■ EXERCISE INSTRUCTIONS: Beginning with the line containing "Consolle scrittoio in plexiglass 120x40x75: 1", give every line again exactly as it is, ending with the last line of the entries.
----- DATA FOR THE TASK
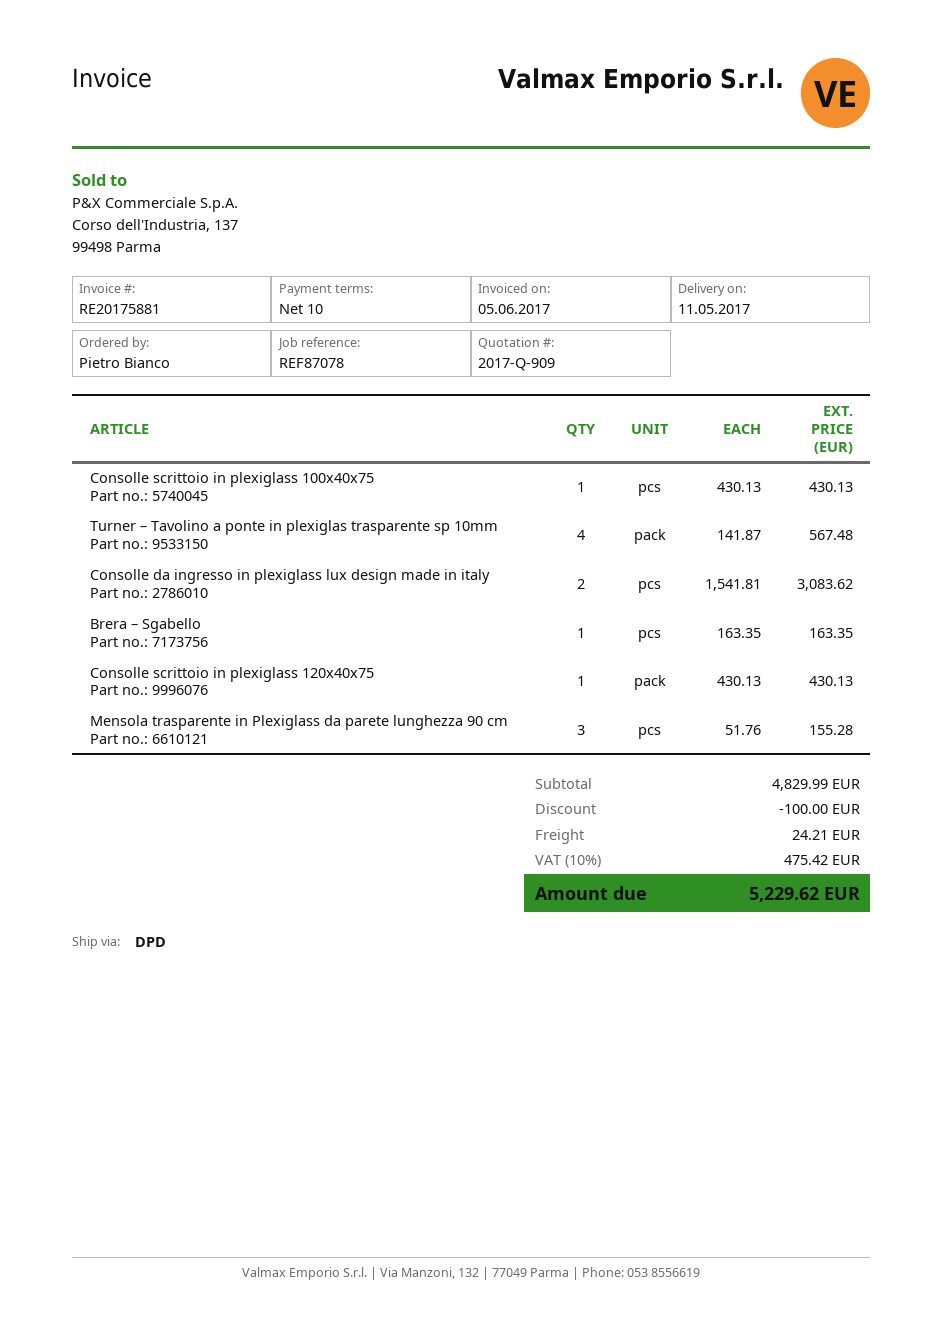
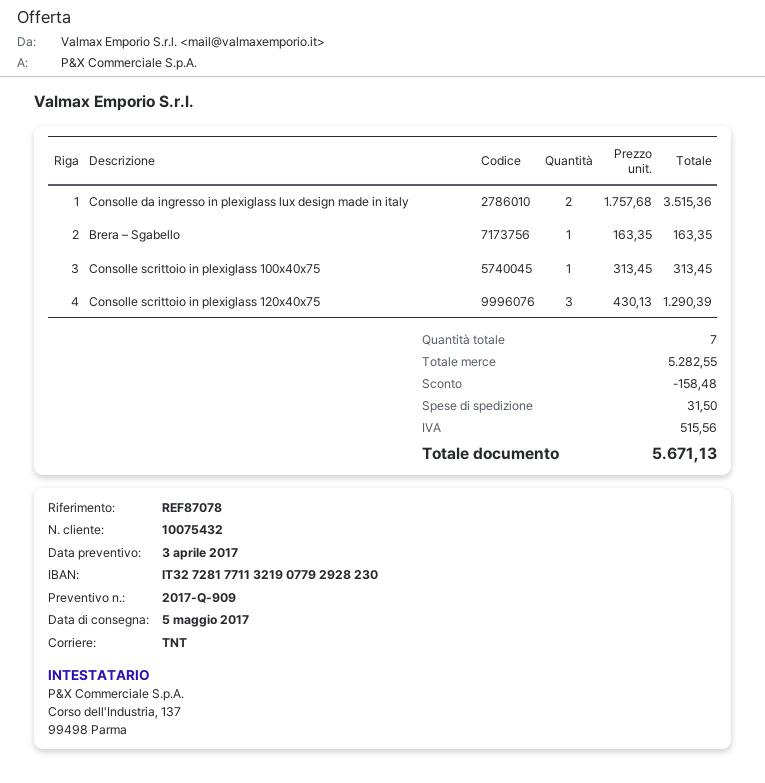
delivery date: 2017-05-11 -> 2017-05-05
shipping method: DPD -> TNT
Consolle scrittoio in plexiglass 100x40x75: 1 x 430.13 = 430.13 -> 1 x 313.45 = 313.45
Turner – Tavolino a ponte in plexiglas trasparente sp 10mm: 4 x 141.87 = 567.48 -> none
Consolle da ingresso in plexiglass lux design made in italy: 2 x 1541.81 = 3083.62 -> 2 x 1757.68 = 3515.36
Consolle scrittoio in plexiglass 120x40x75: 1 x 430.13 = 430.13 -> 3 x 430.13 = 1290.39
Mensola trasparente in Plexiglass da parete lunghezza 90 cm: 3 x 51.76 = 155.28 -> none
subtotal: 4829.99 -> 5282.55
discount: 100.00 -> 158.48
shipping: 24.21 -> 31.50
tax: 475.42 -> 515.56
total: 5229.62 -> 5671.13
----------
■ THE ANSWER:
Consolle scrittoio in plexiglass 120x40x75: 1 x 430.13 = 430.13 -> 3 x 430.13 = 1290.39
Mensola trasparente in Plexiglass da parete lunghezza 90 cm: 3 x 51.76 = 155.28 -> none
subtotal: 4829.99 -> 5282.55
discount: 100.00 -> 158.48
shipping: 24.21 -> 31.50
tax: 475.42 -> 515.56
total: 5229.62 -> 5671.13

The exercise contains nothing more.